The disdain of the local authority towards these people both as tenants, and many of them immigrants, was clear. It was as if they were recipients of charity for which they should be grateful. They dismissed the insistent voices of the tenants as ‘trouble-makers’. Ed Daffarn’s now famous post warning of the danger of a fire was blithely ignored as were the protests of tenants over the state of the internal refurbishment. The ‘Tenant Management Organisation’ which was set up was not under the control of the tenants. It was operated as a business.
Peter Apps finishes his book with this.
“The world that gave us the Grenfell Tower fire looks irredeemably dishonest. It is a story of corporate structures that allowed human beings to abandon their own conscience and sense of agency and to think only about sales and profit margins. Government institutions placed ideology above human lives at every turn.”
Yet the response to the fire by firefighters and the local community, local organisations, was selfless, more organised than the local state.
“…there is another vision of humanity available from the Grenfell Tower tragedy. It is of those who stopped as they fled the burning building to help their neighbours flee. Or of the firefighters who went back into the building, up the smoke filled, dangerously hot staircases, with no water, faulty radios and no guarantees that the building was not about to collapse around them. It is the mosques, churches and voluntary organisations that provided some semblance of a humanitarian response as the state disgracefully failed to respond. It is those who stood up on behalf of their neighbours and demanded better treatment from their landlord before the fire and continue to fight for others after it.
As we stand on the brink of a century when the consequences of the same deregulated economy that gave us Grenfell, threaten to set the whole world on fire, it is a fight we must all join in some way. And in any small victories that follow we can at least glimpse the shadow of a better world.”
The fight “we must all join in some way” is based on a rejection of big businesses’ subordination of social needs and (sometimes) human life to the profit motive. Big business is poisoning our rivers and seas, ruthlessly exploiting workers and fleecing customers. Keir Starmer’s assertion that “business is a force for good in society” stands in stark contrast with the Grenfell experience. Placing combustible material on the outside of buildings, after ample experience of them facilitating fire, was not the action of ‘rogue’ companies. After all, history is replete with examples of big corporations covering up the impact of their products on human a life and the environment, be it big Pharma, the tobacco corporations, or the oil industry.

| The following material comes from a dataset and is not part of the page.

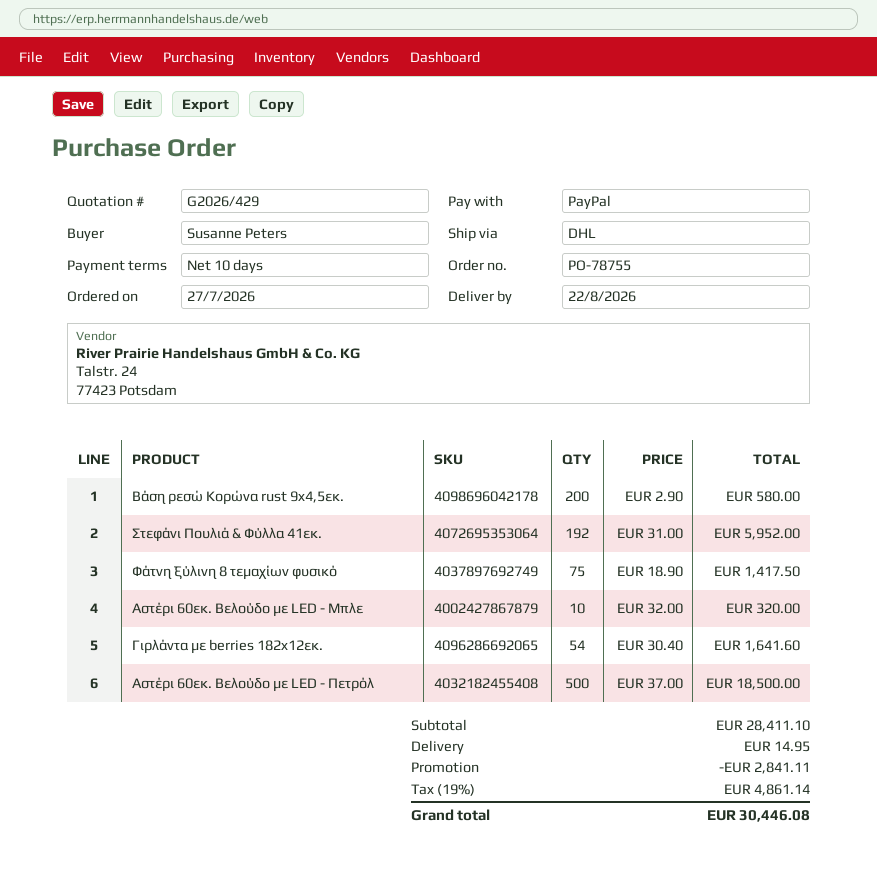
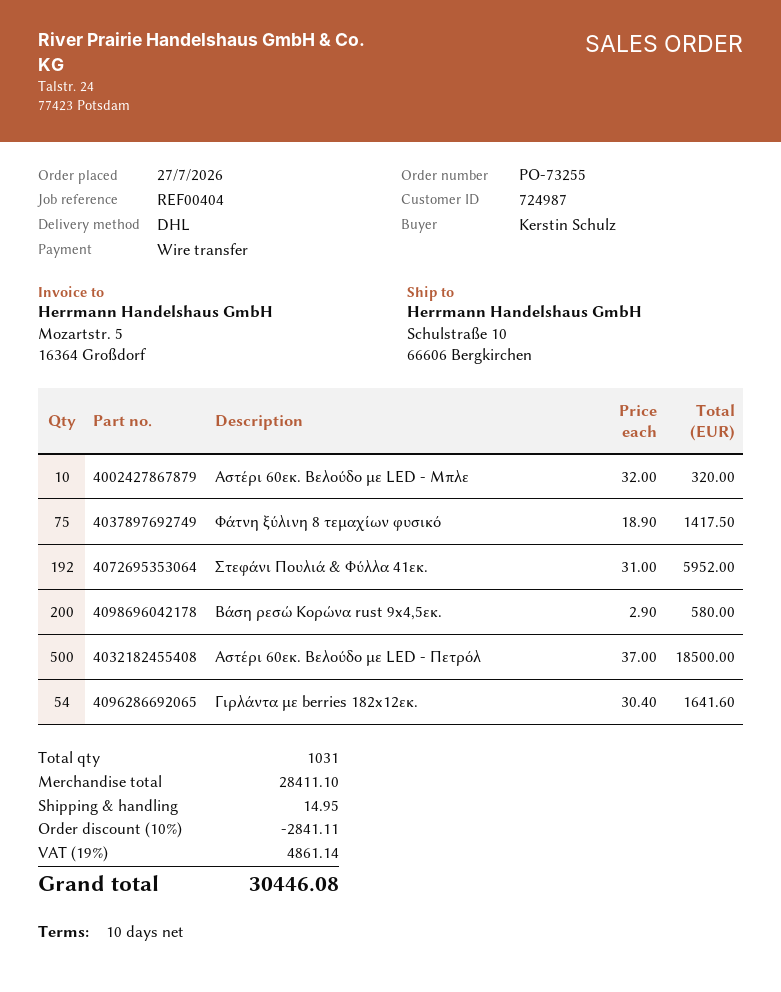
order number: PO-78755 -> PO-73255
ordered by: Susanne Peters -> Kerstin Schulz
payment method: PayPal -> bank transfer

If you can afford it buy this book, if not order it through your library. It is not just a record of the past. It is a warning for the future. In a recent book on the NHS, Michael Rosen wrote a brief introduction which has much sense. He said:
“All struggles need resolve, solidarity and hope, but they also need information. Information helps us to see what is really going on and it helps us to see over the hill to what is possible, just as my parents saw when they won the NHS in the first place.”
Peter Apps book helps us “to see what is really going on”. Safety was dismissed as “red tape” and we have seen the human consequences. Political parties “allied themselves with the corporate world” facilitating them enriching their managers and shareholders at the expense of their workers and the wider population, with dire social and environmental consequences including the uncessary deaths of Grenfell Tower.